Но я никогда не смог бы «стать Гомельским», полностью воспринять его методы. При этом я далек от романтизма, понимая, что в тренерской работе бывает необходимо и «поиграть в политику», и не пренебрегать прагматичными тактическими решениями. Тренер обязан принять на себя ответственность за результат и для этого порой принимать жесткие непопулярные меры. Став тренером, я сам в этом убедился, равно как и в том, что игроки тренером никогда не будут полностью довольны. Нужно уметь нести это бремя, и Гомельский умел. Но для меня все равно политика никогда не имела шансов стать доминантой, вытеснив с первого места системный и творческий подход.
Испытания, которые мне суждено было пройти на 30-летнем рубеже, на стадии завершения карьеры игрока и — в особенности — по ее окончании закалили меня и заставили многое переоценить. Я думаю, что и Александр Яковлевич стал относиться ко мне иначе, с большим уважением. Да, после всех трений и недосказанностей мне было трудно пойти на сближение с Гомельским. Но кто знает: может быть, позднее, доказав самим себе и окружающим верность своим собственным убеждениям, пройдя до конца по своему собственному пути, мы и впрямь смогли бы воплотить мечту многих специалистов и поработать на капитанском мостике вместе?
История не терпит сослагательного наклонения. Такой творческий союз не состоялся и никогда уже не состоится. Возможно, он принес бы обильные плоды. Тем не менее скажу честно, что творчески и по- человечески мне был ближе Владимир Кондрашин. Он тоже стал уникальным явлением в отечественном баскетболе и тоже не сумел избежать серьезных ошибок. При этом, по моему мнению, он понимал баскетбол более глубоко и системно, работал с большим акцентом на долгосрочную перспективу, действовал более честно и прямо, а к людям относился искреннее и правильнее.
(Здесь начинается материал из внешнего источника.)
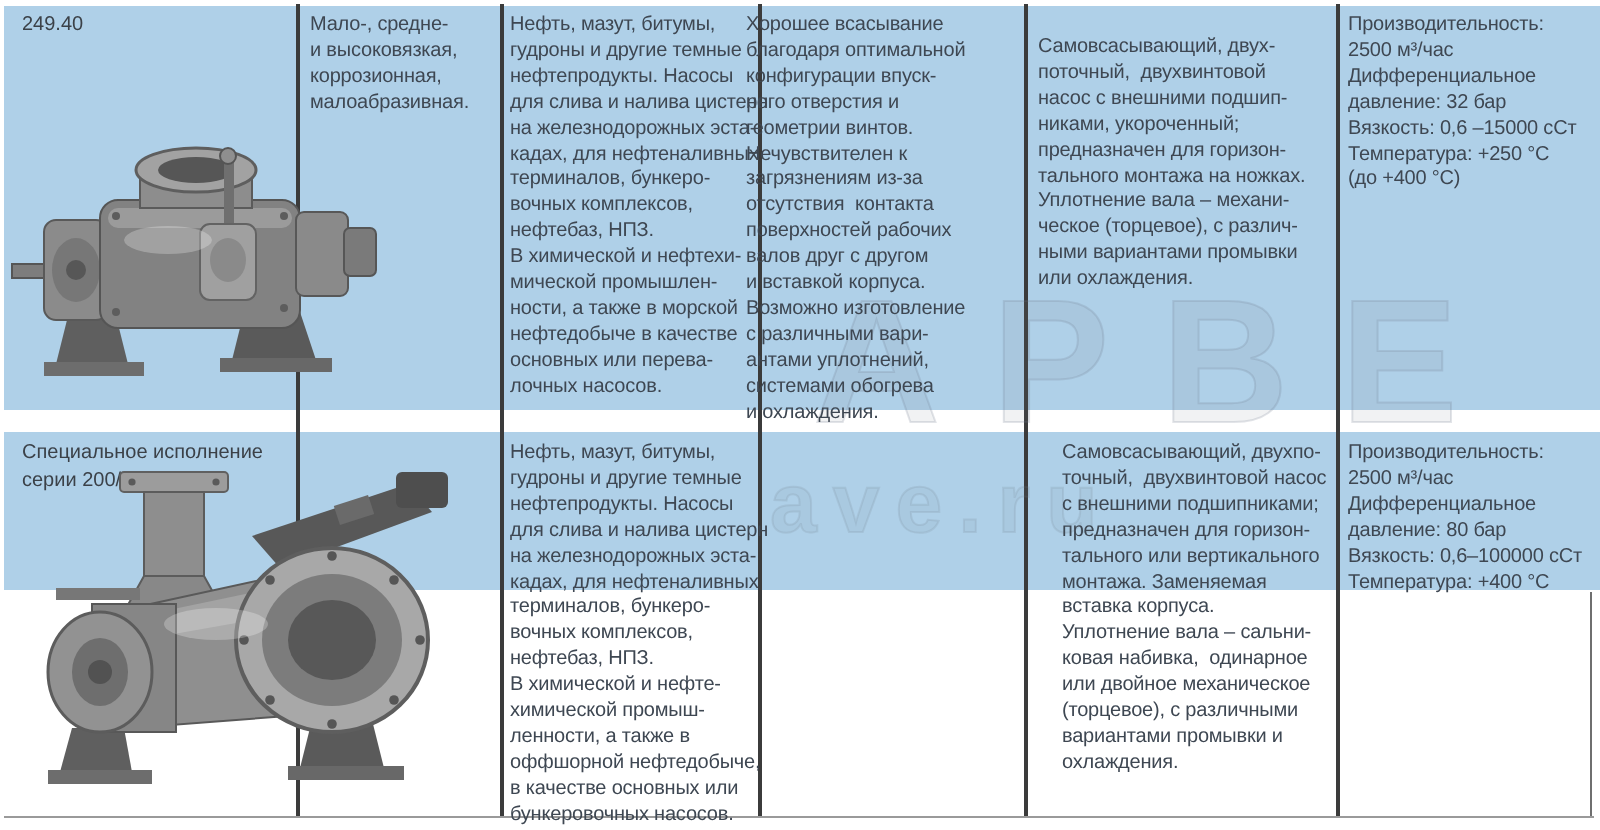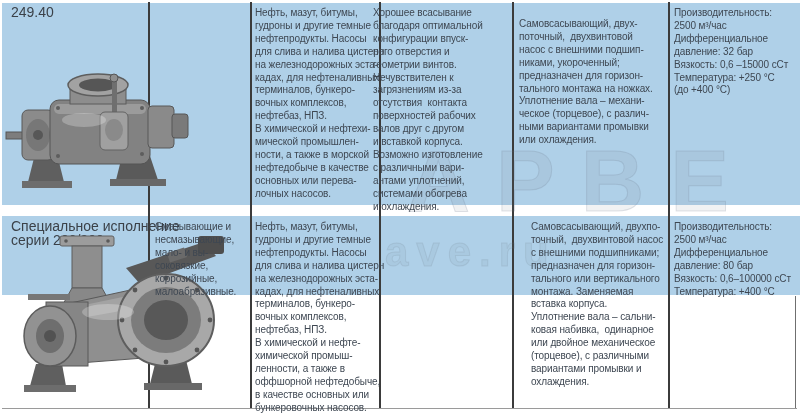--- a/index.html
+++ b/index.html
@@ -17,7 +17,7 @@
     position:absolute;white-space:pre;font-size:10px;line-height:12.9px;
     color:#3e4752;letter-spacing:-0.1px;
   }
-  .model{font-size:14px;line-height:13.5px;color:#3b4148;letter-spacing:0;}
+  .model{font-size:10px;line-height:13.5px;color:#3b4148;letter-spacing:0;}
   .wm-big{
     position:absolute;left:175px;top:130px;width:580px;
     font-size:88px;font-weight:bold;letter-spacing:26px;

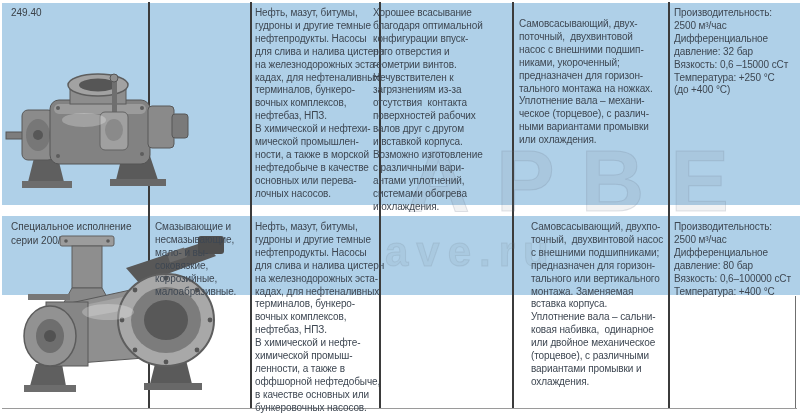--- a/index.html
+++ b/index.html
@@ -90,6 +90,10 @@
     <ellipse cx="80" cy="70" rx="22" ry="7" fill="rgba(255,255,255,0.25)"></ellipse>
   </svg>
 
+  <div class="cell" style="left:155px;top:7px;width:93px">Мало-, средне-
+и высоковязкая,
+коррозионная,
+малоабразивная.</div>
   <div class="cell" style="left:255px;top:7px;width:122px">Нефть, мазут, битумы,
 гудроны и другие темные
 нефтепродукты. Насосы

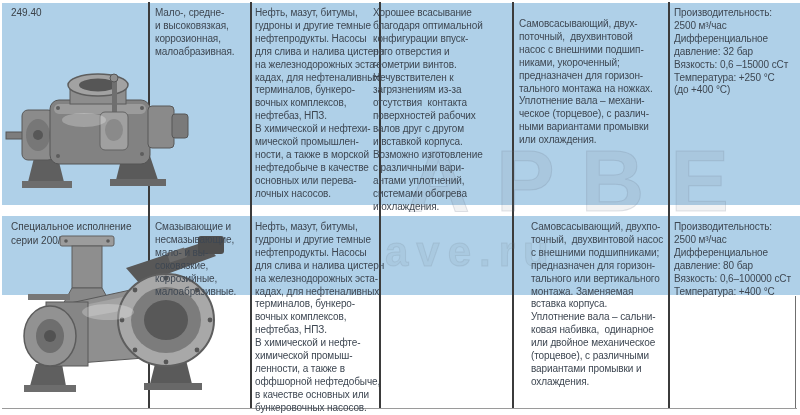--- a/index.html
+++ b/index.html
@@ -187,12 +187,6 @@
     <ellipse cx="100" cy="78" rx="26" ry="8" fill="rgba(255,255,255,0.25)"></ellipse>
   </svg>
 
-  <div class="cell" style="left:155px;top:221px;width:93px">Смазывающие и
-несмазывающие,
-мало- и вы-
-соковязкие,
-коррозийные,
-малоабразивные.</div>
   <div class="cell" style="left:255px;top:221px;width:122px">Нефть, мазут, битумы,
 гудроны и другие темные
 нефтепродукты. Насосы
Кондрашин был настоящим пахарем, энтузиастом-одиночкой. Он никогда ничего ни у кого не просил, использовал те условия, которыми располагал, подчас просто делая из ...ма конфету. Кстати, возможности для комплектования команды у него были хуже еще и потому, что Кондрашин никогда ничего не выбивал для своих игроков. Он старался создать им приличные условия для тренировок и игр, это правда, а что касается квартир, машин, привилегий, по этой части он был аутсайдером.
Знаменитая «ленинградская школа баскетбола» — это вообще миф. Не было никакой школы — был один Кондрашин, были его энтузиазм, его мужицкая твердость и напористость, его тренерский гений. Это он стал проводить скрупулезную селекционную работу далеко за пределами Северной Пальмиры, находить молодые таланты, начав с неудачного руководства сборной Ленинграда на Спартакиаде народов СССР в 1967-м. Собирать их в знаменитом ленинградском 62-м спортинтернате в более или менее приличных условиях и затем доводить своих мальчишек до уровня мастеров, во всем опекая их и фактически заменяя им отца.
Это он нашел и раскрыл гений Сашки Белова, вместе с которым сотворил для страны олимпийскую легенду. Это он создал по крупицам ленинградский «Спартак», придумал и реализовал — не от хорошей жизни, а исходя из того состава, которым располагал, — единственно верную тактику игры этой команды. Он вывел «Спартак» на уровень постоянного и равного соперничества с суперклубом ЦСКА, располагавшим несопоставимыми возможностями по комплектованию и организации тренировочного и игрового процесса.
Он пришел со своей командой к уникальному с учетом имевшихся у них возможностей достижению — победе в чемпионате СССР в 1975-м. Он на протяжении нескольких сезонов игрой своей команды делал счастливым огромный и незаслуженно обойденный славой город. Все, кто потом трубил о «славных традициях ленинградской школы», в период работы Кондрашина не помогали ему, а нередко и мешали, пока он, стиснув зубы, тянул свою лямку.
Главным тренером сборной Кондрашин стал после «провального» чемпионата мира 1970-го в Любляне, на котором советская команда стала «только» третьей. Видимо, механизм спортивной номенклатуры потребовал каких-то перестановок. Наверное, сохранение главного тренера после двух подряд третьих мест на мировых форумах могло означать молчаливое согласие с тем, что это — наш уровень, а это было категорически неприемлемо. Так «непотопляемый» Гомельский на целых шесть лет ушел с главного тренерского поста в стране.